The Brinks truck that was supposed to deliver a fortune akin to the three-year, $100 million deal Kyle Lowry had signed a year earlier was instead met with few suitors only offering the veteran minimum. Seeking playing time and a winning environment again, Thomas ultimately chose Denver — and has since found only the latter.
Thomas scored eight points in 13 minutes in his Nuggets debut on Feb. 13, a two-point win over the Sacramento Kings team that discarded him four years ago, and for one night he felt the love again from a league that has rooted for him ever since. His months away were marked by inspirational social media posts punctuated by his signature #thatslowgrind hashtag, and he had finally worked his way back.
Now, another nine games later, with another sub-40 percent shooting percentage to his name and not nearly enough time to feel his way out of the funk, Thomas has been shelved again. Days from a return trip to Boston that should reveal the long-awaited video tribute, he is third on Denver’s point guard depth chart behind 22-year-old Jamal Murray and the emerging Monte Morris, out of the playoff rotation.
How will Thomas write his final chapter?
On the other side of Denver’s pursuit of a championship is another free agency for the greatest 5-foot-something player in NBA history. Barring another storybook turn for Thomas in these playoffs, more minimum deals likely await for a guy now north of his 30th birthday. He again must prove himself, either with more minutes on a point guard-less lottery team or in a limited role on another contender taking a flier.
The fairytale ending would be a Celtics reunion, maybe a Sixth Man of the Year submission, the Finals appearance that never was and a fat contract at the end.

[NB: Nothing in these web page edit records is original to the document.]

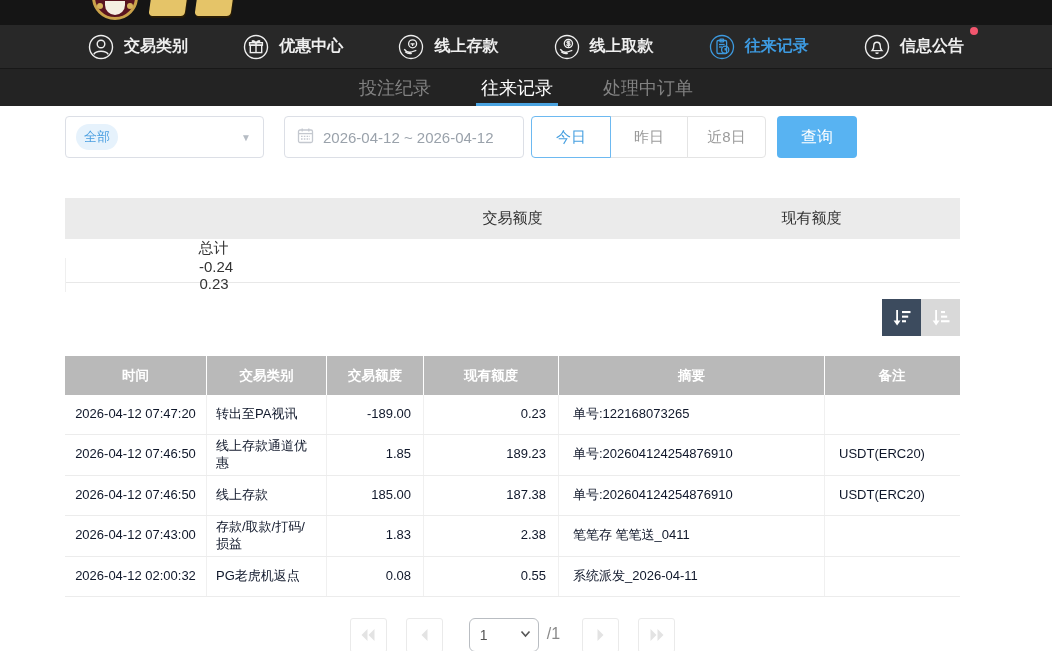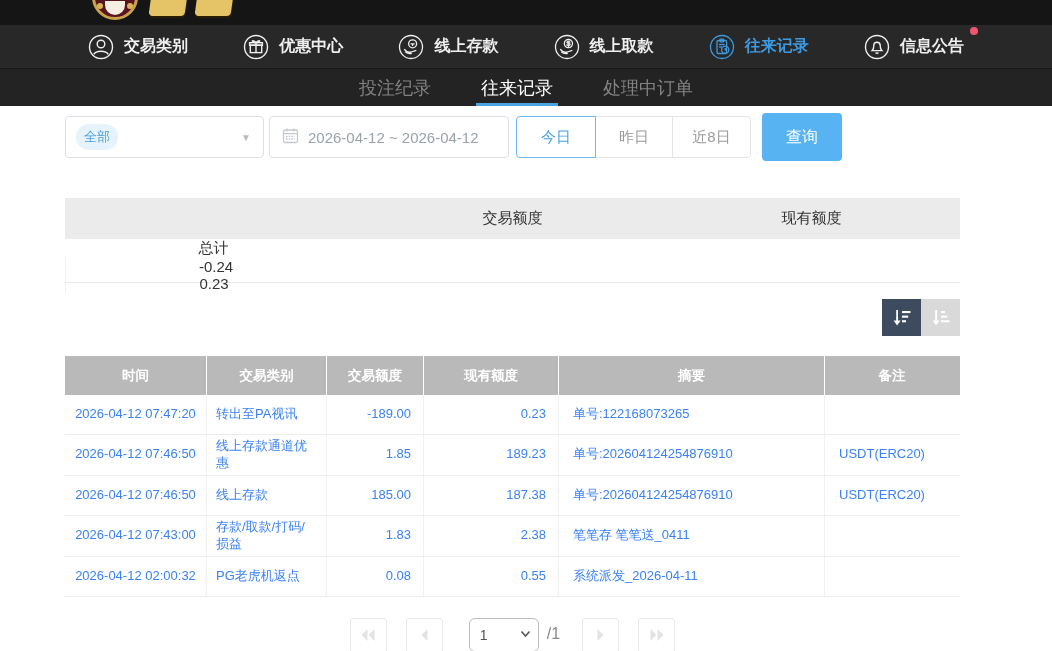"2026-04-12 ~ 2026-04-12" .date-picker { margin-left: 5px -> 20px }
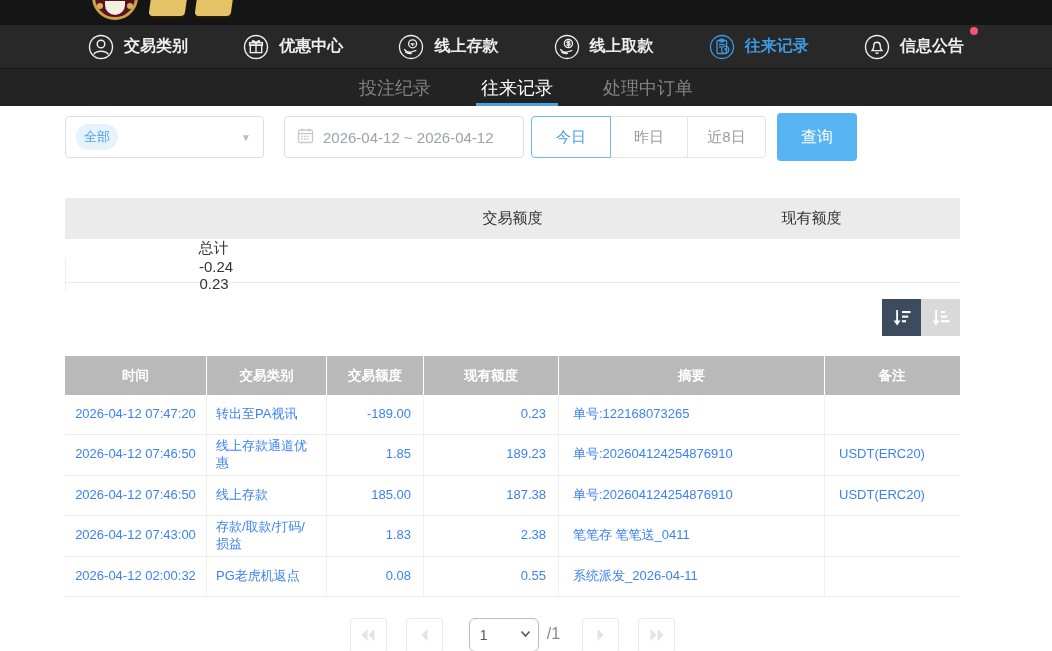"查询" .search-btn { height: 48px -> 42px }
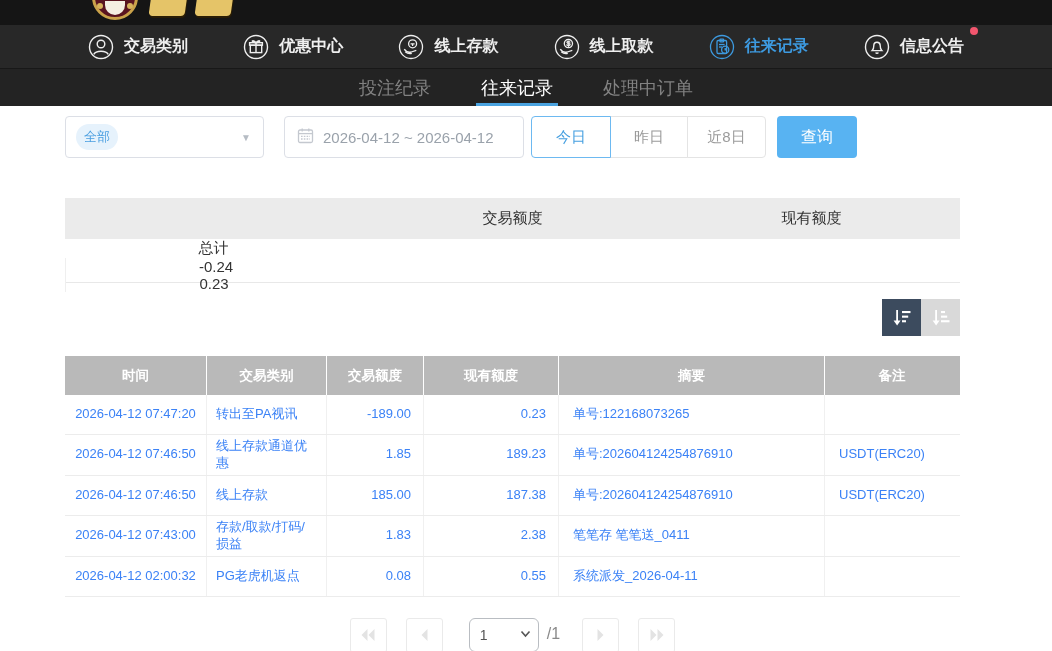"2026-04-12 07:47:20" .trow > div { color: #3b82f6 -> #0f172a }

The two sides made amends on a free agency call last summer, and Thomas ended his conversation with Ainge by saying, “I’d just like to let you know that I'd love to come back.” Boston was stacked with point guards then, but this July could leave them without one or more of them, and Brad Stevens still has the old playbook.
But pro sports rarely leave room for storybook endings, even for a guy whose entire career once seemed scripted by Disney. Two years removed from his legendary season, Thomas is closer to the end of his career than the start of it, with that one magical run to show for it. In place of the nine-figure deal that seemed so certain is the love of those who watched him beat the odds before and hope he can again.